Severe obesity prior to diagnosis limits survival in colorectal cancer patients evaluated at a large cancer centre

Daniel, C.R. et al. British Journal of Cancer (2016) 114, 103–109

Background: In contrast to the consistent evidence for obesity and colorectal cancer (CRC) risk, the impact of obesity in CRC patients is less clear. In a well-characterised cohort of CRC patients, we prospectively evaluated class I and class II obesity with survival outcomes.
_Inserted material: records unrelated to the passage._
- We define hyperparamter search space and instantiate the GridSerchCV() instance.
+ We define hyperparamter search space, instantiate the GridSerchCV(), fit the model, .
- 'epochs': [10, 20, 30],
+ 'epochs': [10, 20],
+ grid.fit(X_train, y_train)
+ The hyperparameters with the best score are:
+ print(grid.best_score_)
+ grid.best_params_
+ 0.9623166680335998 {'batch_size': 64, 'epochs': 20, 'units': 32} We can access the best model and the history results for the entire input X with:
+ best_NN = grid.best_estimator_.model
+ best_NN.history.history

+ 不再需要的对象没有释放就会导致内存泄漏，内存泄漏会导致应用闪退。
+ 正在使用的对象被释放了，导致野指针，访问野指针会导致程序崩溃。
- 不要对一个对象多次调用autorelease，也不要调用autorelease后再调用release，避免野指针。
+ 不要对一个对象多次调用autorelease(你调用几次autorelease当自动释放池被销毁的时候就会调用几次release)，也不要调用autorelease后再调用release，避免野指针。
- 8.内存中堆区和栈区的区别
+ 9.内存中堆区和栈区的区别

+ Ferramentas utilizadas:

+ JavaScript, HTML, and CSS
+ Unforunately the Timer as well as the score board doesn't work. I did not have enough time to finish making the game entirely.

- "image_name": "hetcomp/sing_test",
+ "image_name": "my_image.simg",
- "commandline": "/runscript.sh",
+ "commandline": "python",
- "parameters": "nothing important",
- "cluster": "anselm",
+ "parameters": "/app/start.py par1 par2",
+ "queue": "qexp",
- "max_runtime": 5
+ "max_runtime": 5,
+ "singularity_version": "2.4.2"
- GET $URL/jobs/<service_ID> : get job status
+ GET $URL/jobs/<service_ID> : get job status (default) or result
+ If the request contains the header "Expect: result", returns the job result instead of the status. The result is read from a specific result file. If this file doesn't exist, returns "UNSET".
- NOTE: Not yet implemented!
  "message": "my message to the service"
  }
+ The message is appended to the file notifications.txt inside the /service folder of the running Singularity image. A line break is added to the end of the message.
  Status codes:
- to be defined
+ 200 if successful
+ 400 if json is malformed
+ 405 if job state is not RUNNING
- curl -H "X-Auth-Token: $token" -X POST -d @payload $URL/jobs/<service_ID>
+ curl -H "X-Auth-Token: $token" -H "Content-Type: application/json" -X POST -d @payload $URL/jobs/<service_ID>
Methods: The CRC patients (N=634) were followed from the date of diagnosis until disease progression/first recurrence (progression-free survival (PFS)) or death (overall survival (OS)). Body mass index (BMI) was calculated from reported usual weight prior to diagnosis. Hazard ratios (HRs) and 95% confidence intervals (CIs) were estimated in models adjusted for clinicopathologic, treatment, and lifestyle factors.

Results: Over a median follow-up of 4 years, 208 (33%) patients died and 235 (37%) recurred or progressed. Class II obesity, as compared with either overweight or normal weight, was associated with an increased risk of death (HR and 95% CI: 1.55 (0.97–2.48) and 1.65 (1.02–2.68), respectively), but no clear association was observed with PFS. In analyses restricted to patients who presented as stages I–III, who reported stable weight, or who were aged <50 years, obesity was associated with a significant two- to five-fold increased risk of death.

Conclusions: In CRC patients evaluated at a large cancer centre, severely obese patients experienced worse survival outcomes independent of many other factors.